Eine Sammlung lebt davon, daß der Sammler ihr ständig Neues hinzufügt. Dadurch übt der Sammler einen gewissen Druck auf den Künstler aus. Ständig soll er kreativ und innovativ sein. Hierdurch ist er unfrei. Darauf reagieren Künstler häufig, indem sie selber sammeln. Darin stellen sie sich auf eine Stufe mit den anderen Sammlern.

Was verändert sich am Museum? Man meint ja, man hätte es mit einer Institution der Beständigkeit zu tun, doch am Ende der Diskussion stellt sich heraus, daß das Museum bereits zur Legende wird - von nun an kann vieles auf unwiederbringliche Weise verpaßt werden.

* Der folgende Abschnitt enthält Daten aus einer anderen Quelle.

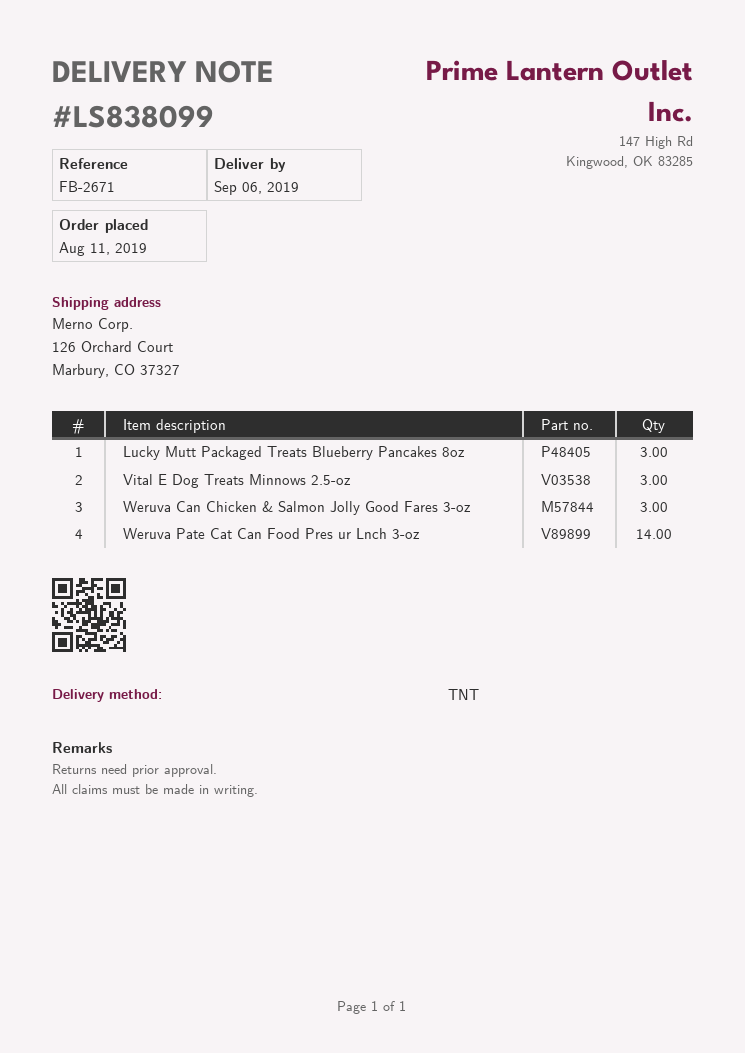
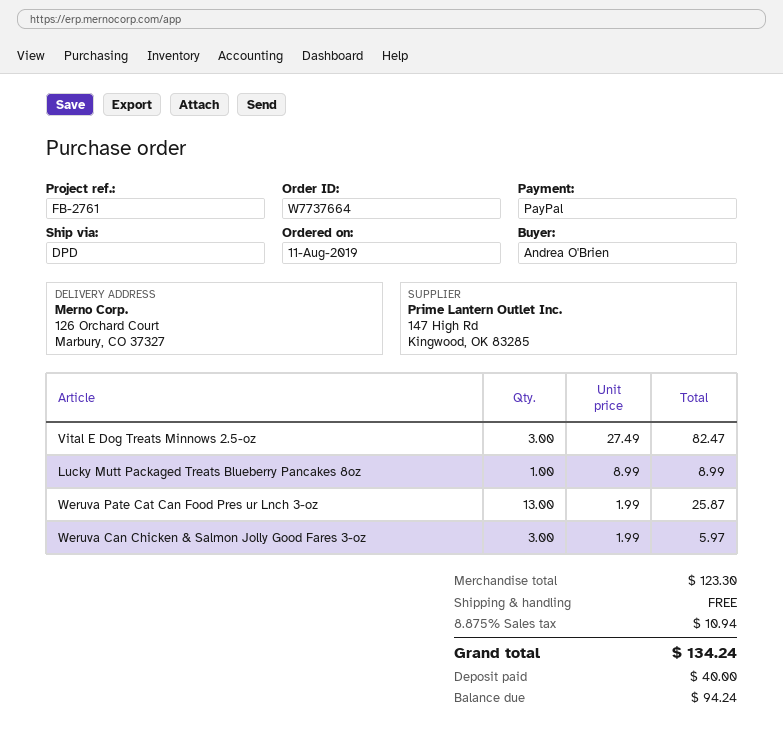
reference: FB-2671 -> FB-2761
shipping method: TNT -> DPD
Lucky Mutt Packaged Treats Blueberry Pancakes 8oz: 3 -> 1
Weruva Pate Cat Can Food Pres ur Lnch 3-oz: 14 -> 13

Trotz der interessanten und vielfältigen Ansätze vollzog sich die Diskussion vornehmlich unter den Podiumssprechern. Leider wurde wie so häufig der Aspekt der Emotionalität gänzlich vergessen. Ist denn nicht häufig eine Liebhaberei oder das restlose Verliebtsein in ein Werk der Ausgangspunkt für viele Sammlungen? Wären die Motive der Sammler so rational und vernunftlastig wie Diskussion unter den "Kulturjunkies" - wie sich die Podiumsteilnehmer teilweise selbst bezeichneten - wir hätten heute bestimmt nichts anzusehen, geschweige denn zu diskutieren. Eine Sammlung spiegelt darüberhinaus die Vorlieben ihres Sammlers und darin auch dessen Persönlichkeit. Der verallgemeinernde Konsens der Diskussion sprach zwar von den Sammlern, gab diesen aber keine Persönlichkeit. Von einer Liebe zur Kunst war an diesem Abend trotz hochintellektueller Theorien leider nichts zu hören.